Source code for pytorchvideo.data.kinetics
# Copyright (c) Facebook, Inc. and its affiliates. All Rights Reserved.
from typing import Any, Callable, Dict, Optional, Type
import torch
from pytorchvideo.data.clip_sampling import ClipSampler
from .labeled_video_dataset import LabeledVideoDataset, labeled_video_dataset
"""
Action recognition video dataset for Kinetics-{400,600,700}
<https://deepmind.com/research/open-source/open-source-datasets/kinetics/>
"""
[docs]def Kinetics(
data_path: str,
clip_sampler: ClipSampler,
video_sampler: Type[torch.utils.data.Sampler] = torch.utils.data.RandomSampler,
transform: Optional[Callable[[Dict[str, Any]], Dict[str, Any]]] = None,
video_path_prefix: str = "",
decode_audio: bool = True,
decoder: str = "pyav",
) -> LabeledVideoDataset:
"""
A helper function to create ``LabeledVideoDataset`` object for the Kinetics dataset.
Args:
data_path (str): Path to the data. The path type defines how the data
should be read:
* For a file path, the file is read and each line is parsed into a
video path and label.
* For a directory, the directory structure defines the classes
(i.e. each subdirectory is a class).
clip_sampler (ClipSampler): Defines how clips should be sampled from each
video. See the clip sampling documentation for more information.

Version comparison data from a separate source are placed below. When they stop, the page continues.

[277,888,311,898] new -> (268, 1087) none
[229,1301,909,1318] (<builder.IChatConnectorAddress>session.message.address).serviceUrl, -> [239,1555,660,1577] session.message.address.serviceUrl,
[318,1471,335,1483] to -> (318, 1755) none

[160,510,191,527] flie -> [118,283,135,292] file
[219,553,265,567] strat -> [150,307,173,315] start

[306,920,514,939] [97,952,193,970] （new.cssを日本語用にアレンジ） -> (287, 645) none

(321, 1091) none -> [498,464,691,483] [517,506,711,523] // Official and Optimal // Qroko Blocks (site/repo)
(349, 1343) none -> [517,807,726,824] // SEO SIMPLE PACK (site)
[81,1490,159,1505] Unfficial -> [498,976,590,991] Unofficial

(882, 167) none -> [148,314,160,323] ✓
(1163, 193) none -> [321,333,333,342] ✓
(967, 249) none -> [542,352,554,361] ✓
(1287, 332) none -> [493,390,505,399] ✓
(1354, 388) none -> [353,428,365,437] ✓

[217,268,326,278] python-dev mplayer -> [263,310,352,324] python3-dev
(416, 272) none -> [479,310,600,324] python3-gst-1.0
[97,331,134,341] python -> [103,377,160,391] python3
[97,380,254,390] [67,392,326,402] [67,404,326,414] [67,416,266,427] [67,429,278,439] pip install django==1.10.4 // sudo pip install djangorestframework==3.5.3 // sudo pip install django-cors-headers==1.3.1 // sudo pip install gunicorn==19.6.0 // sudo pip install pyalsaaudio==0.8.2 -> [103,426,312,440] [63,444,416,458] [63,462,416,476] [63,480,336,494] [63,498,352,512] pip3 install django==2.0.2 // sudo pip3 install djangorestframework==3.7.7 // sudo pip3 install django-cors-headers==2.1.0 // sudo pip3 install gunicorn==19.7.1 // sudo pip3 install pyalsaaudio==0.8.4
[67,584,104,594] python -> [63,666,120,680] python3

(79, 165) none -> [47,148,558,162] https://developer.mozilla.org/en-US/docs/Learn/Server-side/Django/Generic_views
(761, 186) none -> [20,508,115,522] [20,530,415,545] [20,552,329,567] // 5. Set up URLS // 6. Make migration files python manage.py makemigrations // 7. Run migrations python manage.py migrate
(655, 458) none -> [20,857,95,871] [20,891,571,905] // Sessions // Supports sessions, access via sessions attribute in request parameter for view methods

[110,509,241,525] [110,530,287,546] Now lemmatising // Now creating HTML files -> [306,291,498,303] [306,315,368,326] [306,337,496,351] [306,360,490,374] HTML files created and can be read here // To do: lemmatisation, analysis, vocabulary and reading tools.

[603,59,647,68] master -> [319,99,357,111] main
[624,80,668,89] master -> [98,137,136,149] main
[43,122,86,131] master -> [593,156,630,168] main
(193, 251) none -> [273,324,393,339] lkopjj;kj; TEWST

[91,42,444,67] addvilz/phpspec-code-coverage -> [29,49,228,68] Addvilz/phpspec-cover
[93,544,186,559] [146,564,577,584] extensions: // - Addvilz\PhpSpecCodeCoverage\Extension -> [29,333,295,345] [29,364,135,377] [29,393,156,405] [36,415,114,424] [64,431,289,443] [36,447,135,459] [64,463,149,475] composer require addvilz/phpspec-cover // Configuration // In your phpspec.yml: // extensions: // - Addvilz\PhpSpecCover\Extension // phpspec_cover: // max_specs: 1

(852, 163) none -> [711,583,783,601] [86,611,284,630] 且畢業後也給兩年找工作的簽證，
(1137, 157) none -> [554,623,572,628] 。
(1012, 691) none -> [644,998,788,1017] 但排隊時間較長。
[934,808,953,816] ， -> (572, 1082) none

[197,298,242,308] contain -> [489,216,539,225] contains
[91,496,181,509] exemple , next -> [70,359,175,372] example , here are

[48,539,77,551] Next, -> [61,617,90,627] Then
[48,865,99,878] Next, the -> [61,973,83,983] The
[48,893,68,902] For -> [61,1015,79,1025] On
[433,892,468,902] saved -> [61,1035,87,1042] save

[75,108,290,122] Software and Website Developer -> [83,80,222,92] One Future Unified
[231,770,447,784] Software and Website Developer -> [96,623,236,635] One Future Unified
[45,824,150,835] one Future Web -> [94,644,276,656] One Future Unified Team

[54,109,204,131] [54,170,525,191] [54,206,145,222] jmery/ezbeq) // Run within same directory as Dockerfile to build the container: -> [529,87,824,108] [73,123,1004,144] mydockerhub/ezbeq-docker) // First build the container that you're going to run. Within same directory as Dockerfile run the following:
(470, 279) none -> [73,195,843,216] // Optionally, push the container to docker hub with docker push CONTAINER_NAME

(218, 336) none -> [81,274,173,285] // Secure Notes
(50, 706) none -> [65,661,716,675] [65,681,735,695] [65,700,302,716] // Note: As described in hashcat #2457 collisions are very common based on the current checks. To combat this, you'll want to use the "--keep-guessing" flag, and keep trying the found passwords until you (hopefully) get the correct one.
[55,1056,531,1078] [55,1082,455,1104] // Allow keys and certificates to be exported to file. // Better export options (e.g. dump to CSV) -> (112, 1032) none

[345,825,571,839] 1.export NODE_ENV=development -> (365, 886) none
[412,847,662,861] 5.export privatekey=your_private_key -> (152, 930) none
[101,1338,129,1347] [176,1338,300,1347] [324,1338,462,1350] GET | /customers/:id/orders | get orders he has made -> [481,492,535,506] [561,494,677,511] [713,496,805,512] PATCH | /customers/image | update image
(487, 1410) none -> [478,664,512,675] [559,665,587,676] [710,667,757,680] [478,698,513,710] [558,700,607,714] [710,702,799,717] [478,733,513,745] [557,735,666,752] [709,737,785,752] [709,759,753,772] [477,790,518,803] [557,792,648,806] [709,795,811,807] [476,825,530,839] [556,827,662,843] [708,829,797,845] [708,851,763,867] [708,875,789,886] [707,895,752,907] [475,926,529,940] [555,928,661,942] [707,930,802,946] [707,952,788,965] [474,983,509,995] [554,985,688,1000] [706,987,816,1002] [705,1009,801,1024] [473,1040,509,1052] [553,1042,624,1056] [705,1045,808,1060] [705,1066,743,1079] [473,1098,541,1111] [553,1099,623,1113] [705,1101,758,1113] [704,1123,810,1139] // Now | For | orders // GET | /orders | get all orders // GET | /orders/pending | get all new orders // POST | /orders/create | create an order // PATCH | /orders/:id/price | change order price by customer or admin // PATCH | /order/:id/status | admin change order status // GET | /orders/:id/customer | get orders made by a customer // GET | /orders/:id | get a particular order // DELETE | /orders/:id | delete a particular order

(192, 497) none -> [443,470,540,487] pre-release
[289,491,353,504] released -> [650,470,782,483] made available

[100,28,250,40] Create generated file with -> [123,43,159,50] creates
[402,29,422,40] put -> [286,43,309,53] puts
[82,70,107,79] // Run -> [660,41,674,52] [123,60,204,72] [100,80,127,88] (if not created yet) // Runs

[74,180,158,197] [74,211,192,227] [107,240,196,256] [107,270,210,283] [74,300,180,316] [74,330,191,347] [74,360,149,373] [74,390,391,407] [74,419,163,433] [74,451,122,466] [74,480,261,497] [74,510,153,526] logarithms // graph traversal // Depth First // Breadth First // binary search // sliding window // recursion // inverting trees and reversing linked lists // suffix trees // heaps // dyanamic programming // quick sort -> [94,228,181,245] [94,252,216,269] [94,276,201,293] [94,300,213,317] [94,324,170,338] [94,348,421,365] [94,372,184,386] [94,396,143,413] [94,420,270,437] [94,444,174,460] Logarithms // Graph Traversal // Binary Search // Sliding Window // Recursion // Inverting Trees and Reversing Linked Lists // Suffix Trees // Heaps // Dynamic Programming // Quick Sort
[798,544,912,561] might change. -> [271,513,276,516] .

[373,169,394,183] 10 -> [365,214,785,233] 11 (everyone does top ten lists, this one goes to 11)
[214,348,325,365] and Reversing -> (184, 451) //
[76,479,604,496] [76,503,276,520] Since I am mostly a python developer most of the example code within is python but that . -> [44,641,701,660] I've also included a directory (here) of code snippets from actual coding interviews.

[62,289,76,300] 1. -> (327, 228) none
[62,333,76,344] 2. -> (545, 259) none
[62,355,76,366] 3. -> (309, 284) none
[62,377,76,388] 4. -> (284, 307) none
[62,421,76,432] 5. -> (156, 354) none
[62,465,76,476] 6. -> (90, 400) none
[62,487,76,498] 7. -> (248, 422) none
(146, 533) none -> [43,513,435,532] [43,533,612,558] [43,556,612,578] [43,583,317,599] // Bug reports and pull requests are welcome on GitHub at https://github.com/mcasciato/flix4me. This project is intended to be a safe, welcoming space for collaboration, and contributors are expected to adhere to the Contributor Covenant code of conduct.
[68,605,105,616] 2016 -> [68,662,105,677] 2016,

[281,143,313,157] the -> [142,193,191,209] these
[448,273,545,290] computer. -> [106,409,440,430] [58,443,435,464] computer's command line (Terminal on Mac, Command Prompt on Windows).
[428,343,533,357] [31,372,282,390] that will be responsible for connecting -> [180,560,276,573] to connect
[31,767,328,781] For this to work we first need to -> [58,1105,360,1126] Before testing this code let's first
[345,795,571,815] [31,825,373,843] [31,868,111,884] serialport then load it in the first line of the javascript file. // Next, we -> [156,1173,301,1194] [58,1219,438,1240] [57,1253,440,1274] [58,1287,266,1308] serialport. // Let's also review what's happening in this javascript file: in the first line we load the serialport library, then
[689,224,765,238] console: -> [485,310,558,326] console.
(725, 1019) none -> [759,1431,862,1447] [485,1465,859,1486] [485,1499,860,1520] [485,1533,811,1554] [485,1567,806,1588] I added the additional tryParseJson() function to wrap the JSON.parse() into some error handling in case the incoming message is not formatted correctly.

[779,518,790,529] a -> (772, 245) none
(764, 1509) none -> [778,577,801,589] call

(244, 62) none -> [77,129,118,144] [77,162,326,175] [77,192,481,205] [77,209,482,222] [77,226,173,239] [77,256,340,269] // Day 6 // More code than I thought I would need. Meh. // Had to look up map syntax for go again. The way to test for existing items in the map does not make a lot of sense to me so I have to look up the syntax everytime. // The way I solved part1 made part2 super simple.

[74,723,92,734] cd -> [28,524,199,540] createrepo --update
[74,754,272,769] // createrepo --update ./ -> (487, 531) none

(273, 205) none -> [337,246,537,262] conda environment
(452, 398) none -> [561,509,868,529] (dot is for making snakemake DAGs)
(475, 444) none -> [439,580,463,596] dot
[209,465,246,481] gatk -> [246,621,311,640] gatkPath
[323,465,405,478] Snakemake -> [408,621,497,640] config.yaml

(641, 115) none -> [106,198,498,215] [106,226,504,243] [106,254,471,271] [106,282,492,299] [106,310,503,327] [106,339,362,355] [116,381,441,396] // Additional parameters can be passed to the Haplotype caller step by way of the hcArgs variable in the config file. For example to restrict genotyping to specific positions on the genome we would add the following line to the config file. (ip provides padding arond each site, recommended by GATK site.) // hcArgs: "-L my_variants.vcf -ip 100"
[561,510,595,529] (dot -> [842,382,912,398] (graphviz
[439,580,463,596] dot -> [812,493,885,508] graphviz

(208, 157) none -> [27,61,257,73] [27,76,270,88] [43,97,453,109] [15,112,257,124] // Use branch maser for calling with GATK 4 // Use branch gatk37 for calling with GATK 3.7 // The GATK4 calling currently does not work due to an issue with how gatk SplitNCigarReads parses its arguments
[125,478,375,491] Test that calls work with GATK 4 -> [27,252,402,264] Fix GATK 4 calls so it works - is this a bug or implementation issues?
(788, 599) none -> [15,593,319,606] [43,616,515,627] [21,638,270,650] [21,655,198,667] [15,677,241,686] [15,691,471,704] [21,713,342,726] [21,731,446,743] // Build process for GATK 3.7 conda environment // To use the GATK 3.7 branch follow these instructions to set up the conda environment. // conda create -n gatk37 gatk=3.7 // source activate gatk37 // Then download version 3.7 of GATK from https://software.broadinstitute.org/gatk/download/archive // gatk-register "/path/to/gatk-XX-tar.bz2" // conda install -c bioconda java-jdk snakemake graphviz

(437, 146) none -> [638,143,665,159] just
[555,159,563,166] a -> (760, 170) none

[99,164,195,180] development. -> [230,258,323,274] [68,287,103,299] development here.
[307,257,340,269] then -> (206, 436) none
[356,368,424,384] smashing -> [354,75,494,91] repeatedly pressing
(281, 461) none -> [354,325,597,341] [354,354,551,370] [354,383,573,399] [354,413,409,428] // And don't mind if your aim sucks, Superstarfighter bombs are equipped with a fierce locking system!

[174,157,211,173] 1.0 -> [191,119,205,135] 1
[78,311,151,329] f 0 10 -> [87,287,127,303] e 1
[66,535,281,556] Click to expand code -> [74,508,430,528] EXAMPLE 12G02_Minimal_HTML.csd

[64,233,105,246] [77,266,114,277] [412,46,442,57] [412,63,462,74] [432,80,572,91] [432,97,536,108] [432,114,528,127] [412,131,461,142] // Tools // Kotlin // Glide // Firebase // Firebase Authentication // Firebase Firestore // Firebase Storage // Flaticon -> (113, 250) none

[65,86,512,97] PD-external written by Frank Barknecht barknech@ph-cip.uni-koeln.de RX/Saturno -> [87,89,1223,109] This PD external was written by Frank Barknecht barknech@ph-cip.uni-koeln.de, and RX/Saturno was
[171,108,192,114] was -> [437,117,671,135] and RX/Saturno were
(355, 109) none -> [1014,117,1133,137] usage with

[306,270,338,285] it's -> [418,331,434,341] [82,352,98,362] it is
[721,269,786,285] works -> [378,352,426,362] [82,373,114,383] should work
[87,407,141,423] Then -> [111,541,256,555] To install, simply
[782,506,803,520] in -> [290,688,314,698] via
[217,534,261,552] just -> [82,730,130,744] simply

video_sampler (Type[torch.utils.data.Sampler]): Sampler for the internal
video container. This defines the order videos are decoded and,
if necessary, the distributed split.
transform (Callable): This callable is evaluated on the clip output before
the clip is returned. It can be used for user defined preprocessing and
augmentations to the clips. See the ``LabeledVideoDataset`` class for clip
output format.
video_path_prefix (str): Path to root directory with the videos that are
loaded in ``LabeledVideoDataset``. All the video paths before loading
are prefixed with this path.
decode_audio (bool): If True, also decode audio from video.
decoder (str): Defines what type of decoder used to decode a video.
"""
torch._C._log_api_usage_once("PYTORCHVIDEO.dataset.Kinetics")
return labeled_video_dataset(
data_path,
clip_sampler,
video_sampler,
transform,
video_path_prefix,
decode_audio,
decoder,
)